___ Source material ___
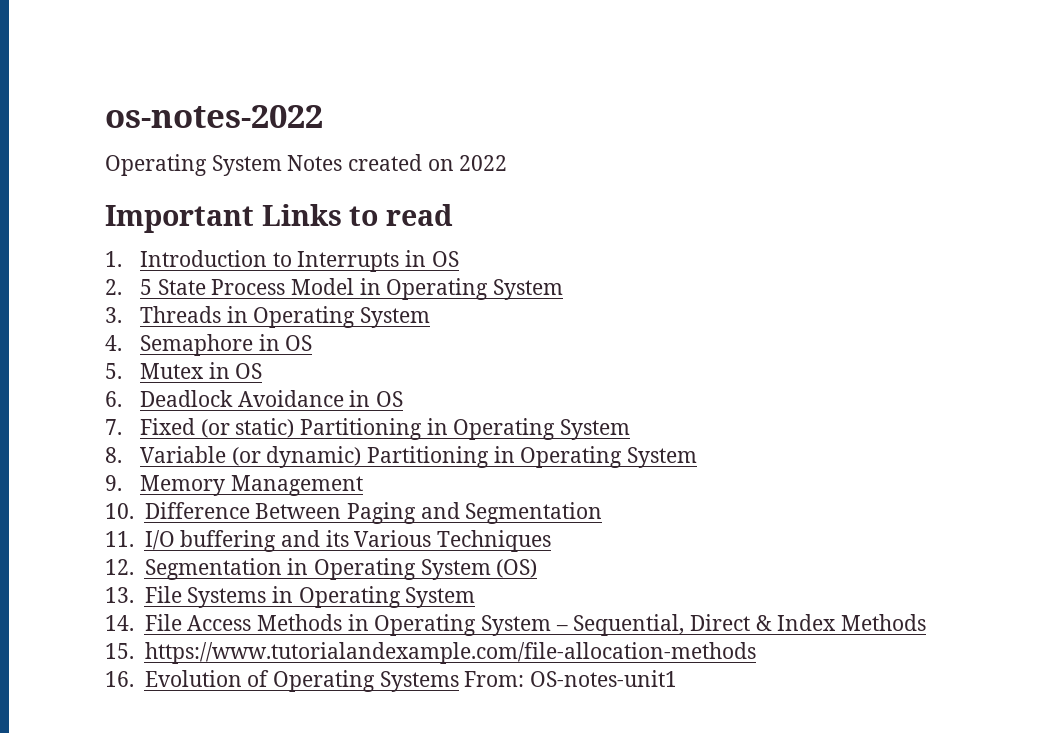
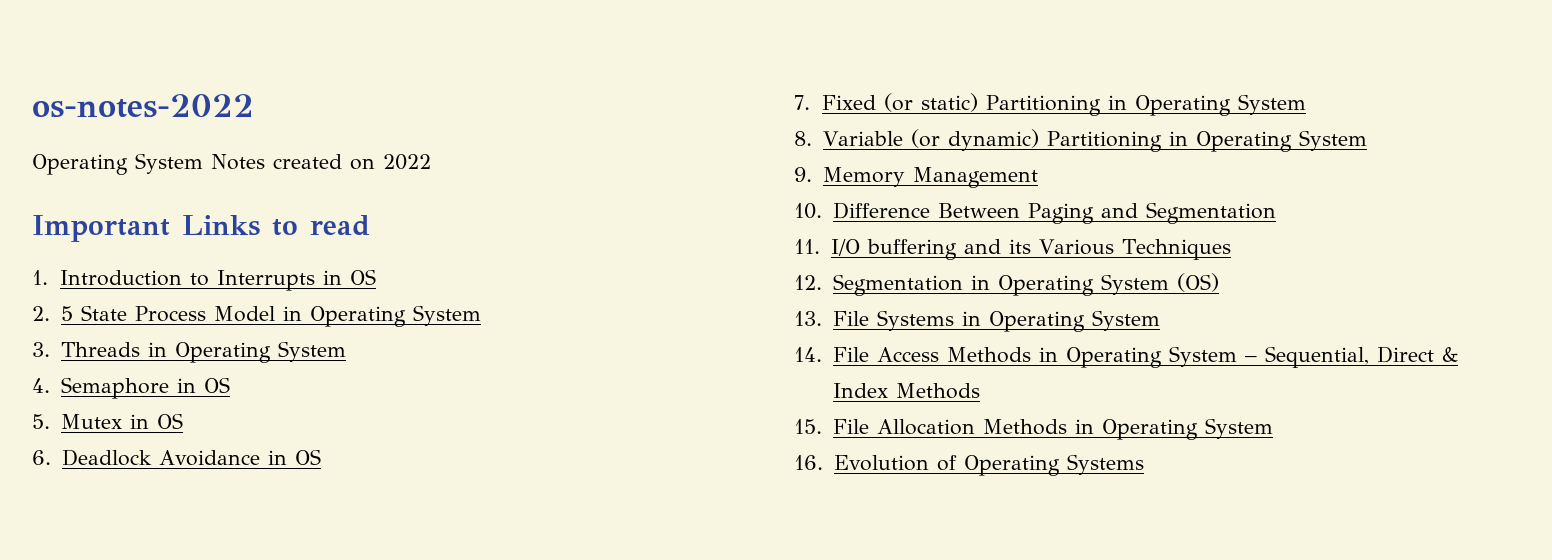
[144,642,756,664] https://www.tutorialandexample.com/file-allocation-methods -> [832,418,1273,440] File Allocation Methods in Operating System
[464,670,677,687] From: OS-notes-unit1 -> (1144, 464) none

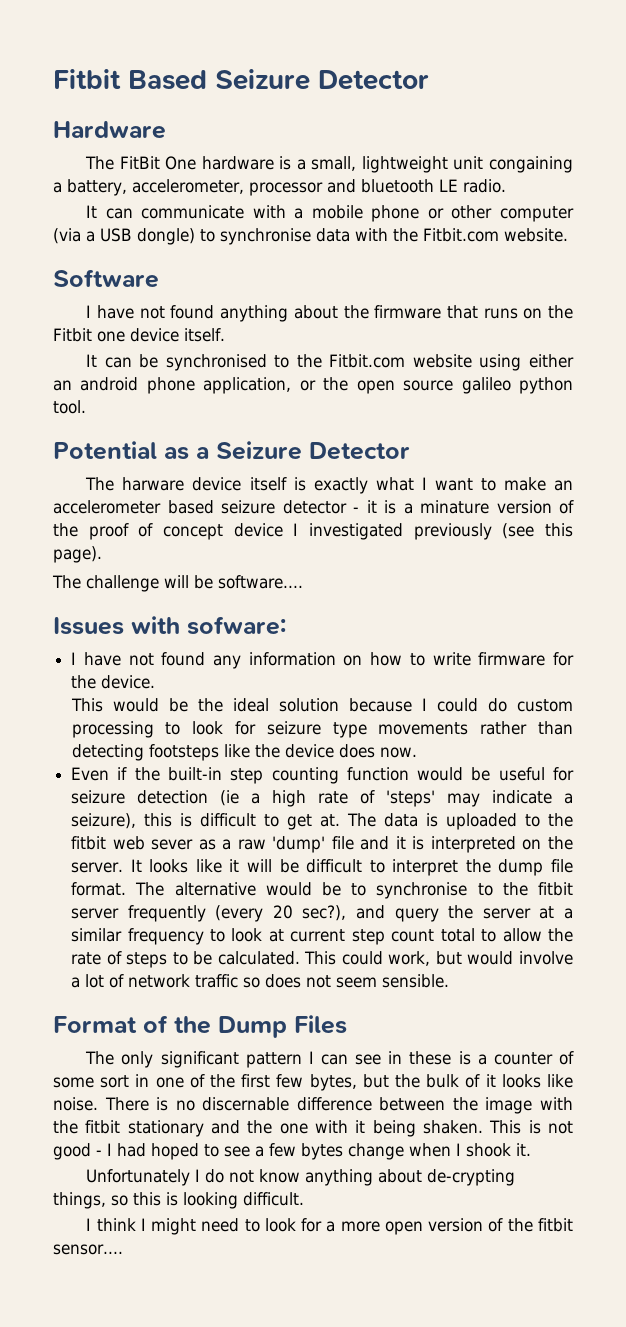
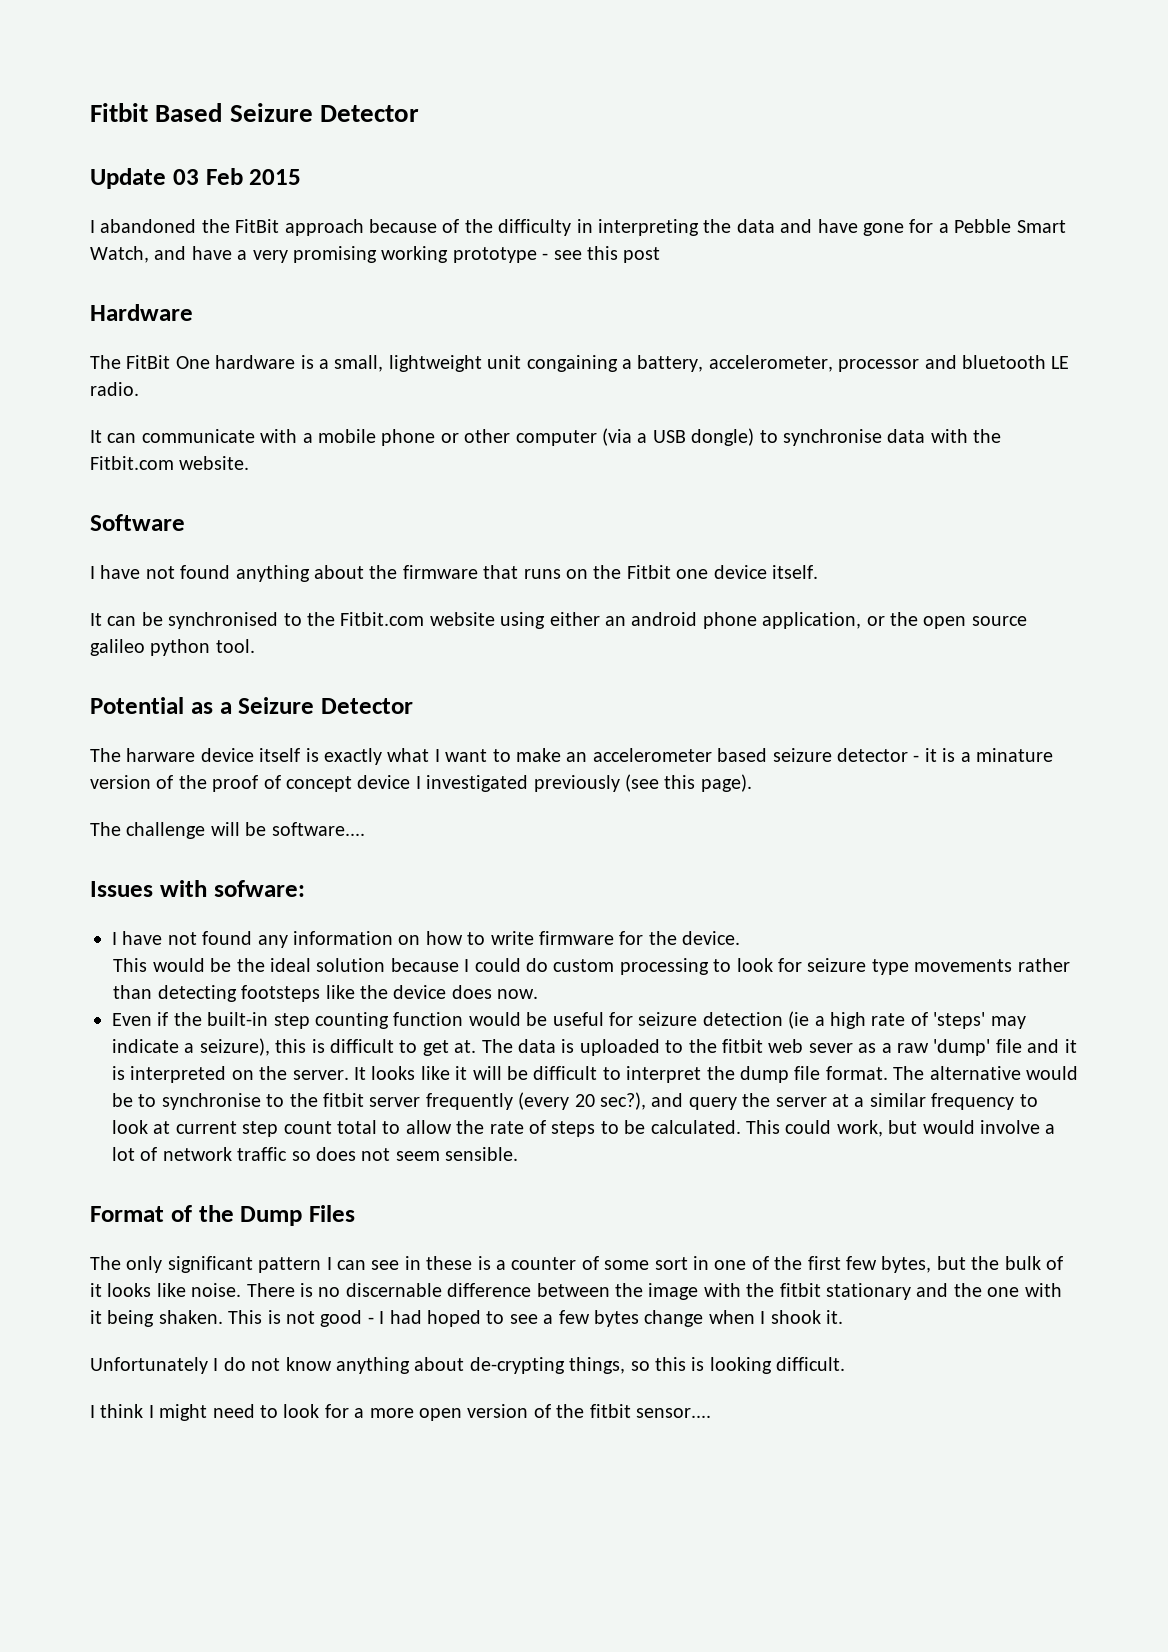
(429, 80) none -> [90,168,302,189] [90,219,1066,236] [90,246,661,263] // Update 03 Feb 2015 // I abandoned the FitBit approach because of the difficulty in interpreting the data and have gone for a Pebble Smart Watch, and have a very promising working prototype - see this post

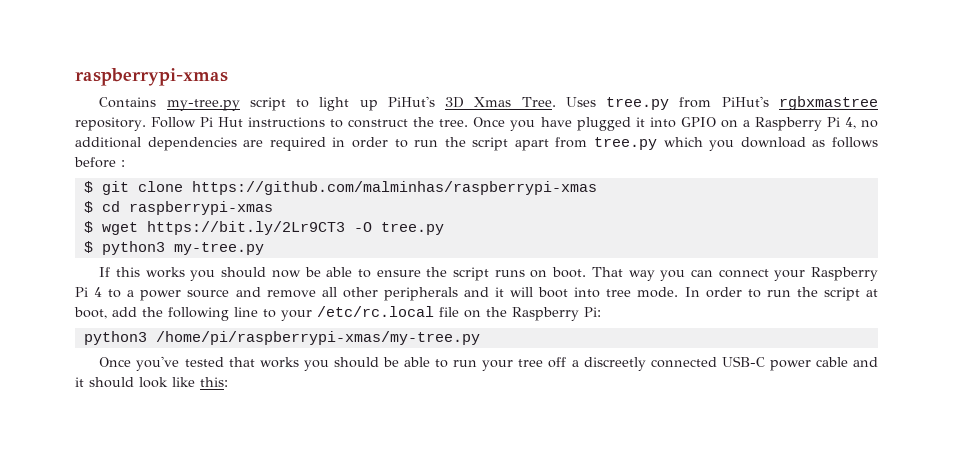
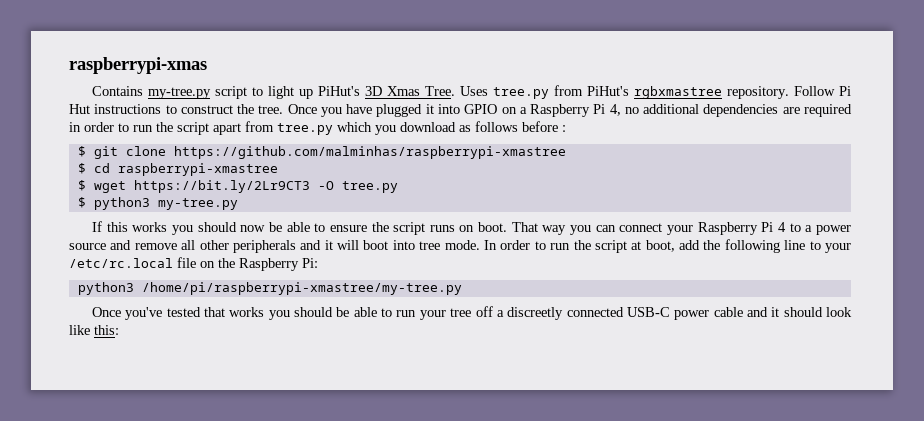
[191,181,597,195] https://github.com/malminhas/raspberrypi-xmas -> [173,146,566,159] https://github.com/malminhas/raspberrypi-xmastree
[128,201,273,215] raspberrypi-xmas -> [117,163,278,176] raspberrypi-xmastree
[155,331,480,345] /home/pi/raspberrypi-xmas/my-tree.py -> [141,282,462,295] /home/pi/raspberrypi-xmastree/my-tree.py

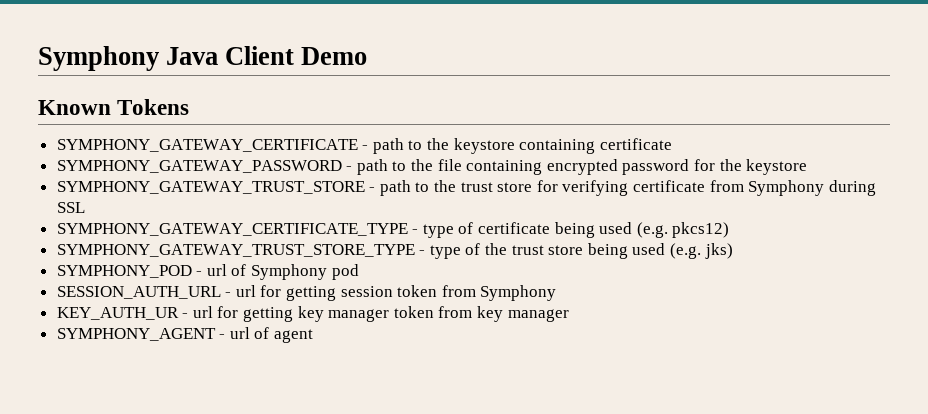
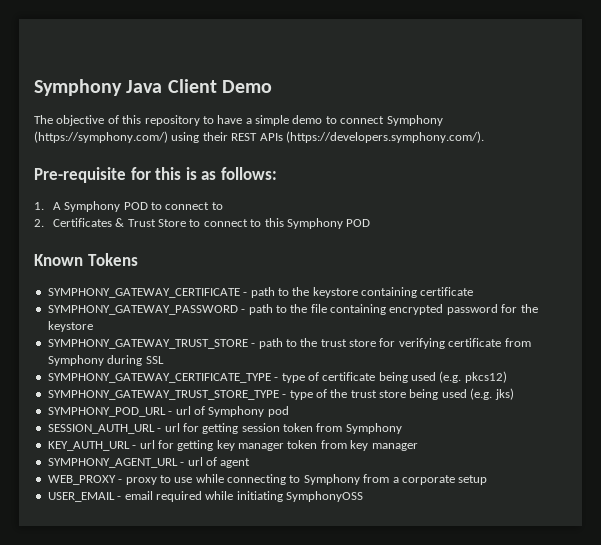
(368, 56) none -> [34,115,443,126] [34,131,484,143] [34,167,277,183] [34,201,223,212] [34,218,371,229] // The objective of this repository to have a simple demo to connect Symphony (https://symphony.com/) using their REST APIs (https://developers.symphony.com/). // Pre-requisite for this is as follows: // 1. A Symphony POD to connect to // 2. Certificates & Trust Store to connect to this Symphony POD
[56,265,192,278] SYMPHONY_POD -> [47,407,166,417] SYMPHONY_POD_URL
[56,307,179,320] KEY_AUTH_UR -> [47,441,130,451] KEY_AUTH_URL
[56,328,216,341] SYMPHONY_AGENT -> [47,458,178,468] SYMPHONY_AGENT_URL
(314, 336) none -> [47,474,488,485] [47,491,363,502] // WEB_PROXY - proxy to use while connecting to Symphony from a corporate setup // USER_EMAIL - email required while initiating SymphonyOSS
___
Exercise description:
The response should hold only an exact repeat of the lines from the one with "[56,328,216,341] SYMPHONY_AGENT ->" to the final line of the listing above.

Response for this exercise:
[56,328,216,341] SYMPHONY_AGENT -> [47,458,178,468] SYMPHONY_AGENT_URL
(314, 336) none -> [47,474,488,485] [47,491,363,502] // WEB_PROXY - proxy to use while connecting to Symphony from a corporate setup // USER_EMAIL - email required while initiating SymphonyOSS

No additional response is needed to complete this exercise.